Science in Africa remains underfunded at 1,3% of global spend, according to the 2015 UNESCO Science Report.  Promoting partnerships should thus be a strategic priority for the AAS to mobilise support for science, and to promote networking and the sharing of ideas to create a robust research ecosystem.  The AAS also has an important role to play in promoting interest in Africa's research management capacities.


In this regard, we await with interest the launch during the Science Forum of the AAS's new Good Financial Grant Practice standard, an innovative and integrated tool to standardise, simplify and strengthen the financial governance of research grant funding worldwide.  At a time when the investment of public funds is coming under even greater scrutiny by the societies we serve, the development and adoption of protocols such as the GFGP is a good example of the impact the AAS can achieve.


For optimal use of all the available funding for science and technology in the African continent, there should be better coordination of all the institutions making the funds available.  For instance, the African Development Bank has already invested $2 billion in 70 education projects between 2005 and 2017, with a primary focus on science and technology, and continues to make major investments in various African countries to advance science and technology.


To promote gender equality, the African Development Bank also aims to speed up the enrolment of girls in science, technology, engineering and mathematics.  To this end, the bank is investing $42 million and $13 million in the establishment of the Pan-African University and Nelson Mandela Institute of Science and Technology, respectively.  The focus of these institutions will be science and technology.


I also noted with appreciation the AAS's commitment to promoting African women in science and addressing the gender imbalances in African research.  I salute the AAS cohort of African women scientists – formidable forces that have driven groundbreaking research impacting society, and have been recognised globally for their scientific contributions. For example, last year the BBC named South Africa's Prof. Quarraisha Abdool Karim one of seven trailblazing women in science.


African women in science can be role models to change stereotypes about women in science, to catalyse individual career development and to encourage young girls and women to pursue careers in science.  Women make up 50 per cent of the population, but African women scientists account for only 30 per cent of the total number of African researchers.  Let me acknowledge that the AAS is contributing to bridging the gender divide by funding research focusing on issues facing women and children.
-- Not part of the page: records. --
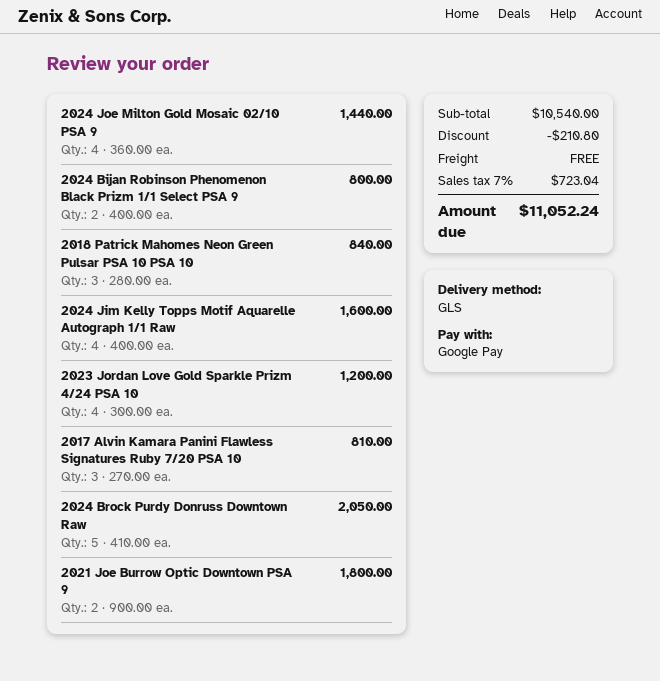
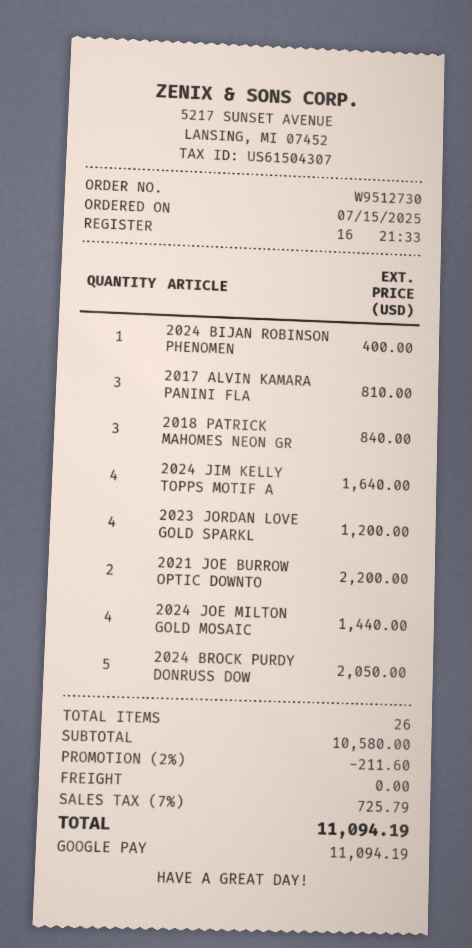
2024 Bijan Robinson Phenomenon Black Prizm 1/1 Select PSA 9: 2 for 800.00 -> 1 for 400.00
2024 Jim Kelly Topps Motif Aquarelle Autograph 1/1 Raw: 4 for 1600.00 -> 4 for 1640.00
2021 Joe Burrow Optic Downtown PSA 9: 2 for 1800.00 -> 2 for 2200.00
subtotal: 10540.00 -> 10580.00
discount: 210.80 -> 211.60
tax: 7% = 723.04 -> 7% = 725.79
total: 11052.24 -> 11094.19

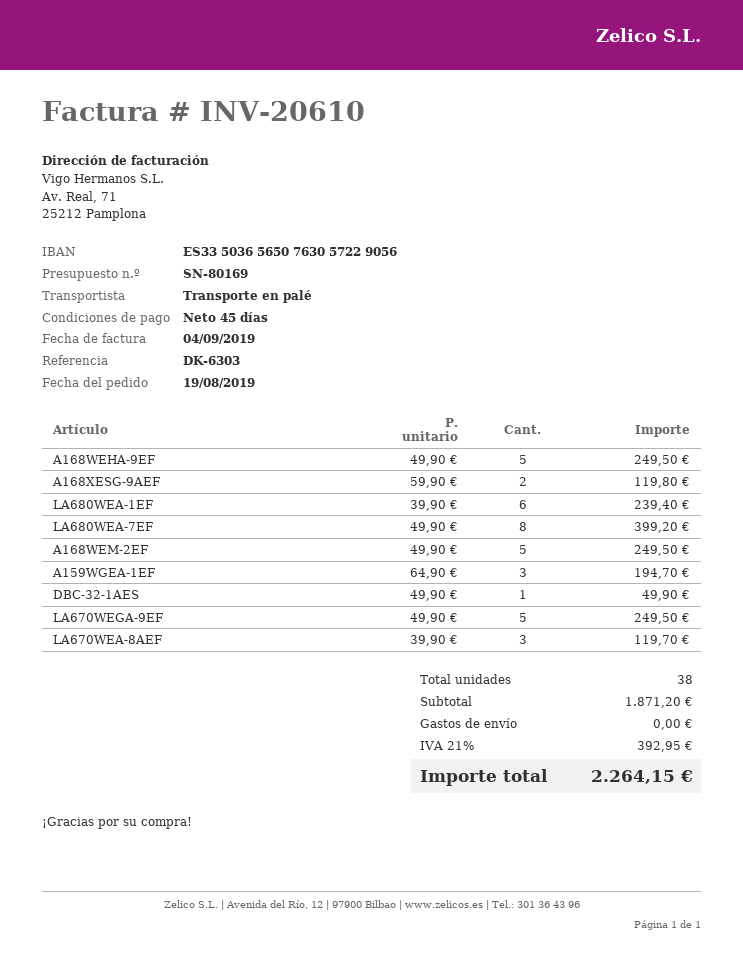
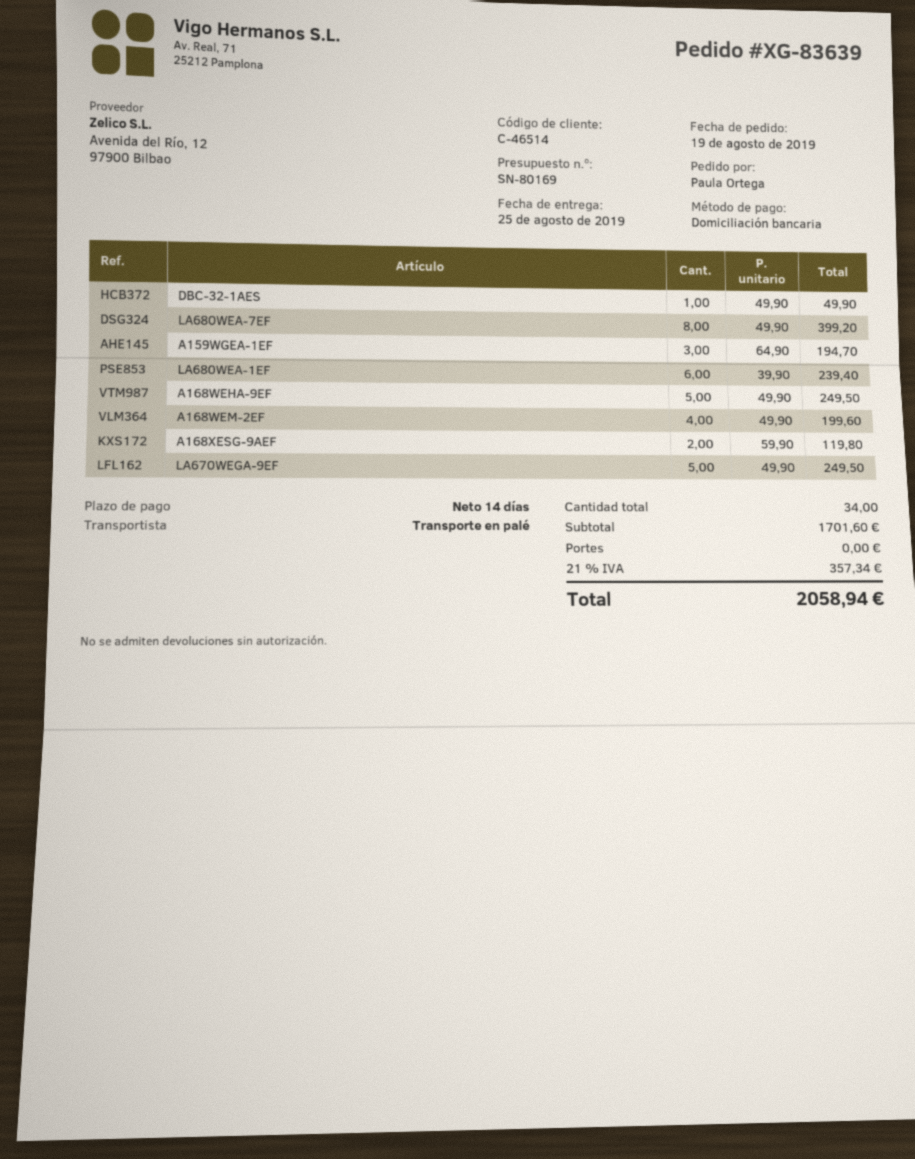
payment terms: 45 days -> 14 days
A168WEM-2EF: 5 x 49.90 = 249.50 -> 4 x 49.90 = 199.60
LA670WEA-8AEF: 3 x 39.90 = 119.70 -> none
total quantity: 38 -> 34
subtotal: 1871.20 -> 1701.60
tax: 21% = 392.95 -> 21% = 357.34
total: 2264.15 -> 2058.94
One example is the maternal, neonatal and child health innovations funded through Grand Challenges Africa.


I do not want to miss the opportunity to reiterate that South Africa is in the last stages of the development and approval by our government of the White Paper on Science, Technology and Innovation, which we believe will take this country to greater heights.


The AAS has a large presence in South Africa, and of course we are honoured to count its President among one of the leading scientists affiliated to a South African institution.  The AAS is a key partner for our national system of innovation, including through its funding of programmes of strategic importance, while promoting national and intra-Africa collaboration.
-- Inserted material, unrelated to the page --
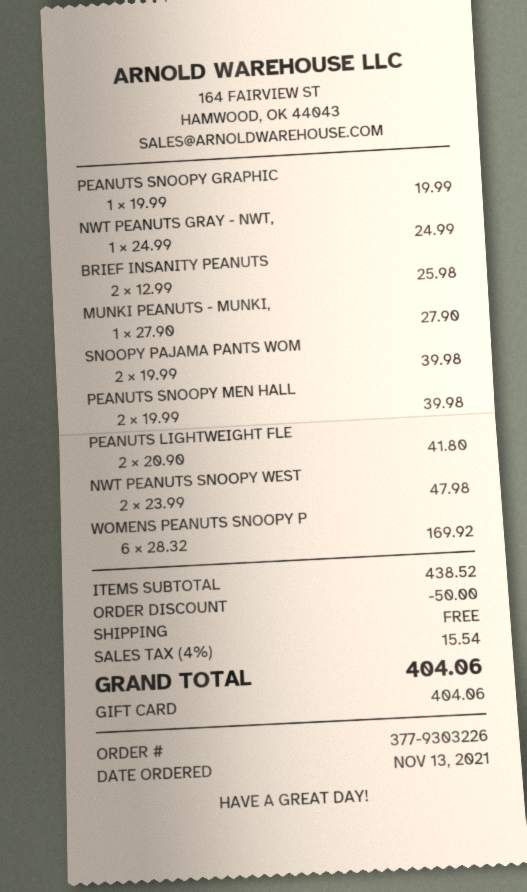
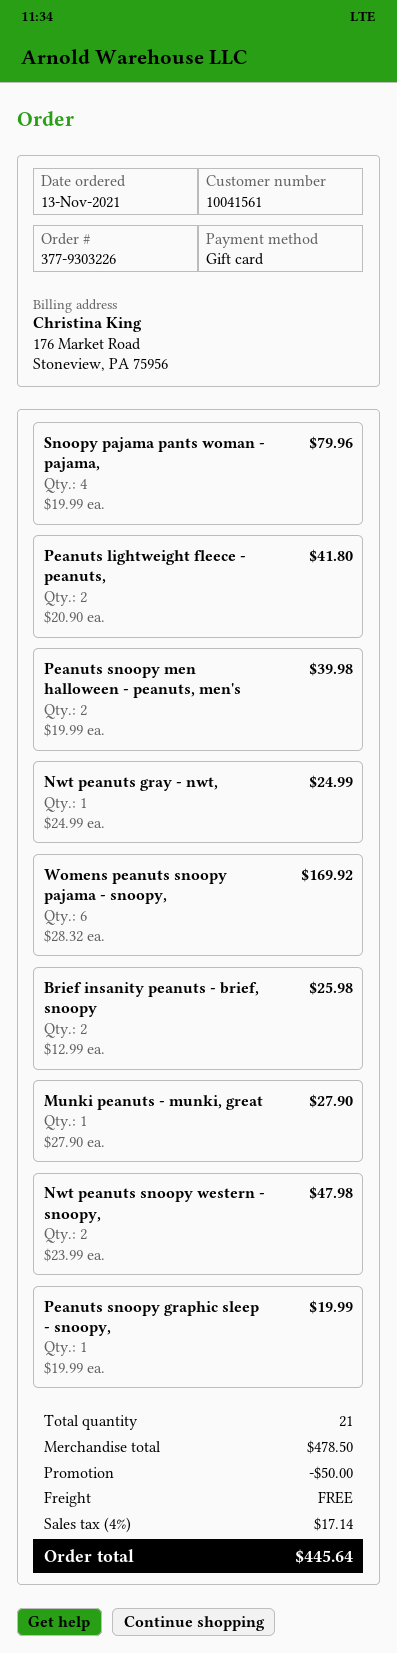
SNOOPY PAJAMA PANTS WOM: 2 x 19.99 = 39.98 -> 4 x 19.99 = 79.96
subtotal: 438.52 -> 478.50
tax: 4% = 15.54 -> 4% = 17.14
total: 404.06 -> 445.64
We are, thus, proud to be part of the AAS's history, to assist the Academy in enhancing its impact and, most crucially, to be its partner for the future, building on the foundation of welcoming the General Assembly in Tshwane.  I wish everyone a most successful General Assembly, marked by rich, intense debate, which will advance our common agenda, and look forward to participating in the gala dinner on Tuesday night at which we will be celebrating African women in science, and the AAS Founding Fellows.


In conclusion, I would like to pay tribute to our former President, Nelson Mandela, whose centenary we are celebrating this year.  We also remember that it was on this day that the world gathered for his memorial service at the FNB Stadium in 2015.  We stand on his shoulders not only as South Africans, but as a global community, because he remains one of the greatest leaders the world has seen.


In this spirit let me quote President Nelson Mandela when he said "What counts in life is not the mere fact that we have lived.  It is what difference we have made to the lives of others that will determine the significance of the life we lead." Ladies and gentlemen, the task ahead of us is to ensure that we make a difference through our work; that we use science to change the lives of our communities. We dare not fail.


I thank you.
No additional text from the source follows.